Minal Bhalekar, a consultant with a large multinational organisation, says that women with disability are more likely to quit their jobs due to lack of support system. To address this, corporates should provide counselling support to women with disability. The counsellor should be able to handle the concerns of the employee with sensitivity and encourage women with disabilities to continue working and be financially independent. This will also enable the organisation to collect periodic feedback from women with disabilities and design policies and processes which are inclusive.

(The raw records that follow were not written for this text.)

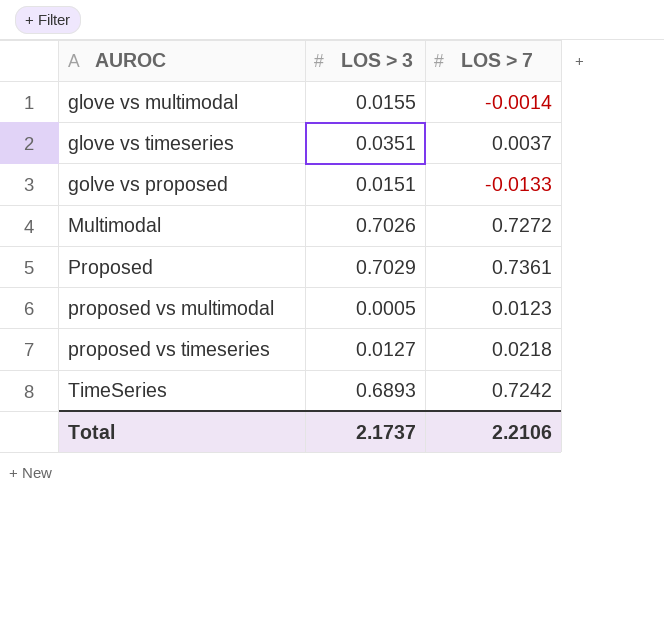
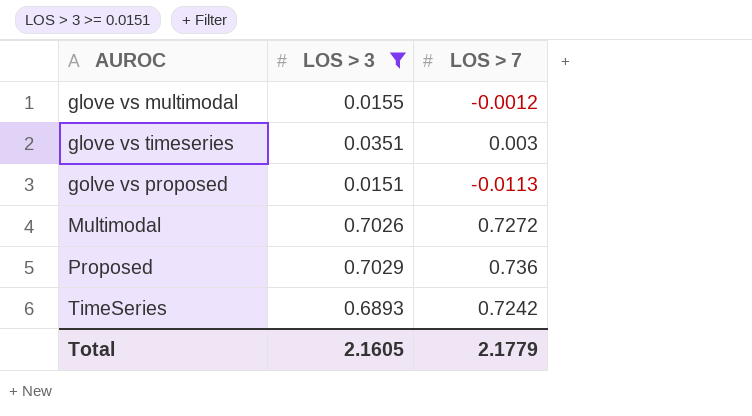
filter: none -> LOS > 3 >= 0.0151
glove vs multimodal | LOS > 7: -0.0014 -> -0.0012
glove vs timeseries | LOS > 7: 0.0037 -> 0.003
golve vs proposed | LOS > 7: -0.0133 -> -0.0113
Proposed | LOS > 7: 0.7361 -> 0.736
Total | LOS > 3: 2.1737 -> 2.1605
Total | LOS > 7: 2.2106 -> 2.1779

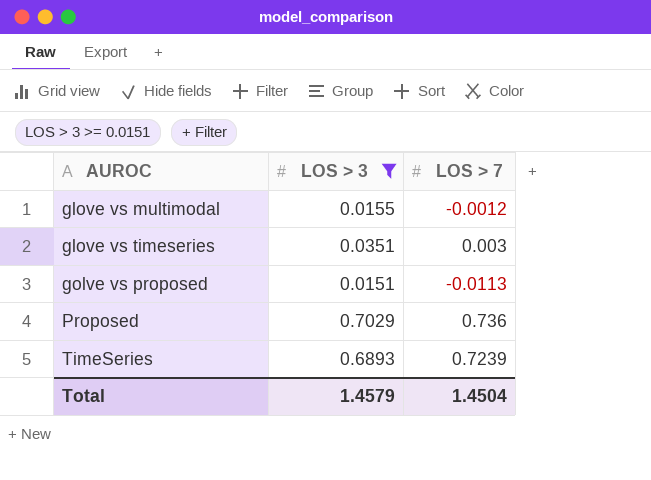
row Multimodal: 0.7026 | 0.7272 -> none
TimeSeries | LOS > 7: 0.7242 -> 0.7239
Total | LOS > 3: 2.1605 -> 1.4579
Total | LOS > 7: 2.1779 -> 1.4504

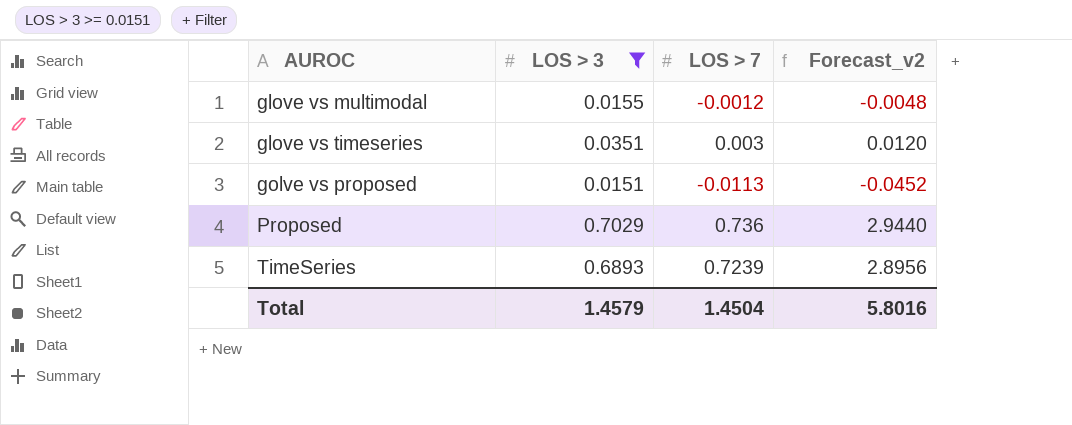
column Forecast_v2 | formula: none -> [LOS > 7] * 4

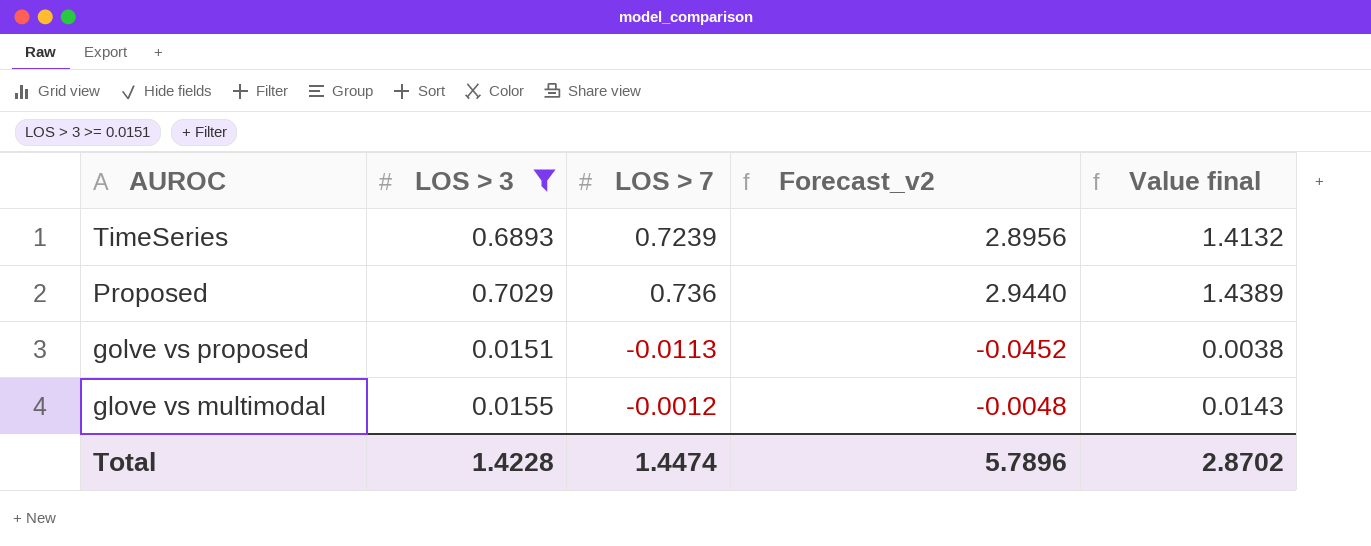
row order: AUROC ascending -> AUROC descending
column Value final | formula: none -> [LOS > 3] + [LOS > 7]
row glove vs timeseries: 0.0351 | 0.003 | 0.0120 -> none
Total | LOS > 3: 1.4579 -> 1.4228
Total | LOS > 7: 1.4504 -> 1.4474
Total | Forecast_v2: 5.8016 -> 5.7896

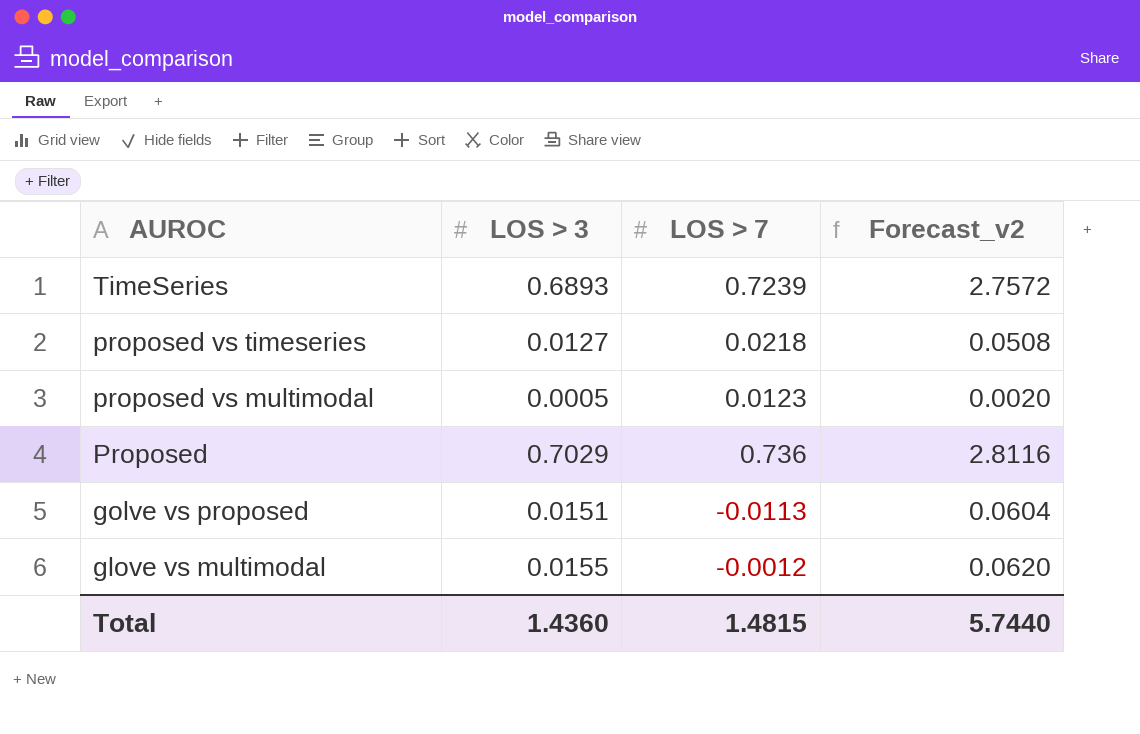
filter: LOS > 3 >= 0.0151 -> none
column Value final | formula: [LOS > 3] + [LOS > 7] -> none
column Forecast_v2 | formula: [LOS > 7] * 4 -> [LOS > 3] * 4
Total | LOS > 3: 1.4228 -> 1.4360
Total | LOS > 7: 1.4474 -> 1.4815
Total | Forecast_v2: 5.7896 -> 5.7440

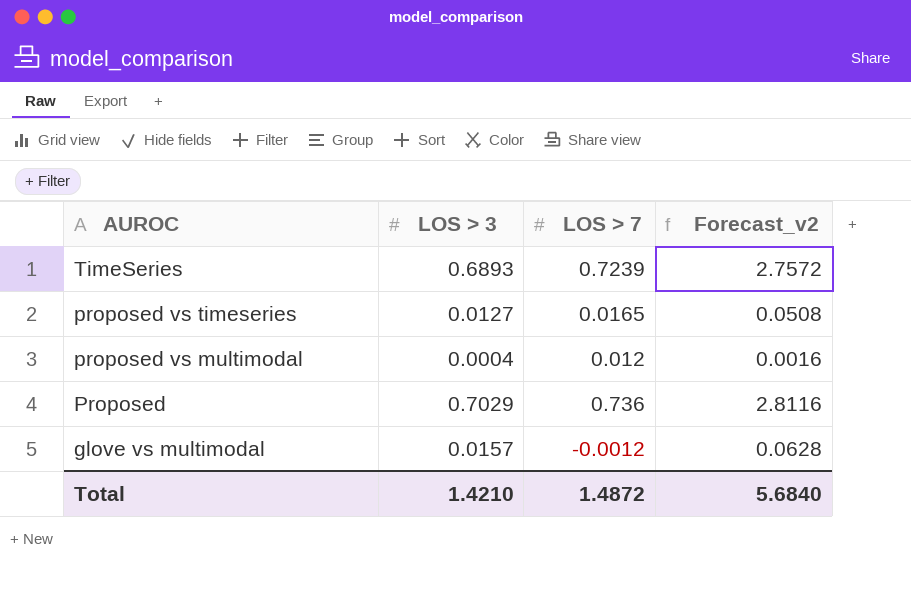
row golve vs proposed: 0.0151 | -0.0113 | 0.0604 -> none
proposed vs timeseries | LOS > 7: 0.0218 -> 0.0165
proposed vs multimodal | LOS > 3: 0.0005 -> 0.0004
proposed vs multimodal | LOS > 7: 0.0123 -> 0.012
proposed vs multimodal | Forecast_v2: 0.0020 -> 0.0016
glove vs multimodal | LOS > 3: 0.0155 -> 0.0157
glove vs multimodal | Forecast_v2: 0.0620 -> 0.0628
Total | LOS > 3: 1.4360 -> 1.4210
Total | LOS > 7: 1.4815 -> 1.4872
Total | Forecast_v2: 5.7440 -> 5.6840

Further, Minal mentioned that safe and accessible commute for women with disability is essential. Women with disability become easy targets for eve teasing and harassment. With inaccessible transportation, and lack of safety, this becomes another reason for dropping out of work. Corporates should provide accessible and safe transport to women with disability even during day hours.
These are some powerful narratives coming from five of the strong-willed women at work. It is important note that it’s not merely issue of creating accessible workplace, providing career growth opportunities, accessible and safe transportation and counselling services to ensure women with disabilities are retained at workplace but creating a whole ecosystem including inclusive policies and process which ensures full participation and advancement of women with disabilities at workplace.
For too long, the specific needs of women with disabilities have been invisible, both to the advocates of women’s rights and those of disability rights at the corporates, institutions and government levels. They remain at the margins of decision-making.
What is your take on creating an inclusive and a non-discriminating workplace environment for women with and without disability? Do you agree with these opinions? Or what’s your idea of creating an inclusive workplace? We would love to hear from you. Please do send in your views to firstname.lastname@example.org or comment in the space provided below.
- “Arthur O’Reilly. “Employment Barriers for Women with Disabilities” in “The Right to Decent Work of Persons with Disabilities” IFP/Skills Working Paper No. 14. International Labour Organization 2003).
- According to a United Nation’s report, “An estimated one in five women live with disabilities and the prevalence of disability is actually higher among women than men (19.2 versus 12 per cent). Contributing factors include the lower economic and social status of women and girls, gender-based violence and harmful or gender-discriminatory practices. Yet, women and girls with disabilities remain at the margins of decision-making and work on gender equality”.